Scan the material for the word "shipping", then return every line where it appears.

══ GIVEN DATA

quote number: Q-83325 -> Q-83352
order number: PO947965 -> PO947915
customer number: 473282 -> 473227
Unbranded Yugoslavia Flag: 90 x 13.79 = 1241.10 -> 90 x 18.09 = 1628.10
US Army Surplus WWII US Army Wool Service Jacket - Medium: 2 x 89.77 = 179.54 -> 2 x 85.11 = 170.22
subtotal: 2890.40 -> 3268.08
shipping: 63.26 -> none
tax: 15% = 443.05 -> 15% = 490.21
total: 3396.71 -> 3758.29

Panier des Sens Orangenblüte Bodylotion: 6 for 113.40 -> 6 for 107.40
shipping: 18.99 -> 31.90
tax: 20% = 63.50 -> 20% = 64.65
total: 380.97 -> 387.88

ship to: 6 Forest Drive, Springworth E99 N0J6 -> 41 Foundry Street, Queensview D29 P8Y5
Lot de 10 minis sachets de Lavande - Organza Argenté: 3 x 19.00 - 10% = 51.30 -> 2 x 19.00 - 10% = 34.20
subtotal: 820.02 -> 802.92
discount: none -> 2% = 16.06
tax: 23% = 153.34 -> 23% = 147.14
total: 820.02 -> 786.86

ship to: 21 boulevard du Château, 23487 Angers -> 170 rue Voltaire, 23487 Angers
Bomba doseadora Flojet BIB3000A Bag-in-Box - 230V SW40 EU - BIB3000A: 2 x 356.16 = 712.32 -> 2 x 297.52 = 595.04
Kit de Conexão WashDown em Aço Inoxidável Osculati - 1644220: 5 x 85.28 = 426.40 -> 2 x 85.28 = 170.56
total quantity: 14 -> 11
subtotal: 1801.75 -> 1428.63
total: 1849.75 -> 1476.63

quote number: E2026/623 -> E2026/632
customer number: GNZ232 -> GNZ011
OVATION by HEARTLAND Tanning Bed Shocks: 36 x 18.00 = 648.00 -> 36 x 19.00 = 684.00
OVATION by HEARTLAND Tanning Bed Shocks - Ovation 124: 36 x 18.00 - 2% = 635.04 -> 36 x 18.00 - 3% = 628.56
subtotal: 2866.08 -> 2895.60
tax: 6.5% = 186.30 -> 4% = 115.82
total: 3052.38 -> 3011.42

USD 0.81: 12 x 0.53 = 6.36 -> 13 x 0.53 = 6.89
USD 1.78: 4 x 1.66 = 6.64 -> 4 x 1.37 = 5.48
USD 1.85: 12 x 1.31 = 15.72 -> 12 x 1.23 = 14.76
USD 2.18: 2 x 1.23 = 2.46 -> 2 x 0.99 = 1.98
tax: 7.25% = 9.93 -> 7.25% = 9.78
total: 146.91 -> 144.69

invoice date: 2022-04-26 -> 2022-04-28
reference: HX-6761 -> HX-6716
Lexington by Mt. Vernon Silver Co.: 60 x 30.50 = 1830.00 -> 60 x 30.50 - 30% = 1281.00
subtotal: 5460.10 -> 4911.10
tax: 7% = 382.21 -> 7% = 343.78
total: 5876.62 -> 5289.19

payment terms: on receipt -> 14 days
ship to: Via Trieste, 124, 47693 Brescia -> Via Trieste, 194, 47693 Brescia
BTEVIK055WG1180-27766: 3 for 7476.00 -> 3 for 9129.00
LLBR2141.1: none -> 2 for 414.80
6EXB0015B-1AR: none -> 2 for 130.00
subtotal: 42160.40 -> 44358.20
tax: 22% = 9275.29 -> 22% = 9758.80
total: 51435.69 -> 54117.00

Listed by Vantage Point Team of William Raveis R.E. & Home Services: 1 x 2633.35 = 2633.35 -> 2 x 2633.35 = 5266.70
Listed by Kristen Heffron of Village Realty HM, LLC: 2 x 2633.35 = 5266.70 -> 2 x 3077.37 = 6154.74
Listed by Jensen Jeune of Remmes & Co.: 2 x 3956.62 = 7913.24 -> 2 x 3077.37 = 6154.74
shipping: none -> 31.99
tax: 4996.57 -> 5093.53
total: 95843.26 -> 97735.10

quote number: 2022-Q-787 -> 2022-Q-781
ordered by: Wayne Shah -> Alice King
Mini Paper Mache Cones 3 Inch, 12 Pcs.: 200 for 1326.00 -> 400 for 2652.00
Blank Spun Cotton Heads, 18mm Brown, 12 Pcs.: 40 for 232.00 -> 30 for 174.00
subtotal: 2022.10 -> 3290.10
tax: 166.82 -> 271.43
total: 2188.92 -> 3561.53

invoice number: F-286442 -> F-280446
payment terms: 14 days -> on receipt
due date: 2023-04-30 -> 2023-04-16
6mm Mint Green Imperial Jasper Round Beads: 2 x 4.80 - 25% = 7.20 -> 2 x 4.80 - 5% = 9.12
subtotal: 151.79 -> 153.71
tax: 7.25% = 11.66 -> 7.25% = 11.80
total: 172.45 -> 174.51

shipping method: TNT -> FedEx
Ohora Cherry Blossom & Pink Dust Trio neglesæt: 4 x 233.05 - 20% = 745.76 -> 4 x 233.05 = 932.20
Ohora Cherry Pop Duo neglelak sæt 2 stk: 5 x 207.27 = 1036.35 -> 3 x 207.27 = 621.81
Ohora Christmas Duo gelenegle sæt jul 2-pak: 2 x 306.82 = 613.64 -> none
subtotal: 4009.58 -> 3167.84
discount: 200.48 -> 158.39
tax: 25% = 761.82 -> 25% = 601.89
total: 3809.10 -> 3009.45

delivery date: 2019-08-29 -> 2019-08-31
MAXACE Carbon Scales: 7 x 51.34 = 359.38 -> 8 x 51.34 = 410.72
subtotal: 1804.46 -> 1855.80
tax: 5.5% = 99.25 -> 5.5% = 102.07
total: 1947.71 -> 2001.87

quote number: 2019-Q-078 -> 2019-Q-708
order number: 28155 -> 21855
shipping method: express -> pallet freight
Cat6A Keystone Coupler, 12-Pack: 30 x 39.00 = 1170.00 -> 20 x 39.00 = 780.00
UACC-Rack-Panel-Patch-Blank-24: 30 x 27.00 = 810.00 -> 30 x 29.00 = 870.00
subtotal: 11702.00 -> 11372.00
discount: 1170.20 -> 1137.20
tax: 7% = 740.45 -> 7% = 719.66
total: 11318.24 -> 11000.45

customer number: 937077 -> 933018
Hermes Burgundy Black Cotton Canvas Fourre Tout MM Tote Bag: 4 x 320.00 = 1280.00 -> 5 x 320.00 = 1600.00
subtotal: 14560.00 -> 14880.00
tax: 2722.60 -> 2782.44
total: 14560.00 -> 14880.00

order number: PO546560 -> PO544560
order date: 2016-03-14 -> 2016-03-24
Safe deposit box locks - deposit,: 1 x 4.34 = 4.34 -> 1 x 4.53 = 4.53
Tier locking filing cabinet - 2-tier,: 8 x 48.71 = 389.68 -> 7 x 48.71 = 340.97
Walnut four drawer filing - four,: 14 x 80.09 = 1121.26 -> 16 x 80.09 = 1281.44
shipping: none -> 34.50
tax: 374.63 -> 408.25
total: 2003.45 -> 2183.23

════

▶ EXERCISE RESULT
shipping: 63.26 -> none
shipping: 18.99 -> 31.90
shipping: none -> 31.99
shipping method: TNT -> FedEx
shipping method: express -> pallet freight
shipping: none -> 34.50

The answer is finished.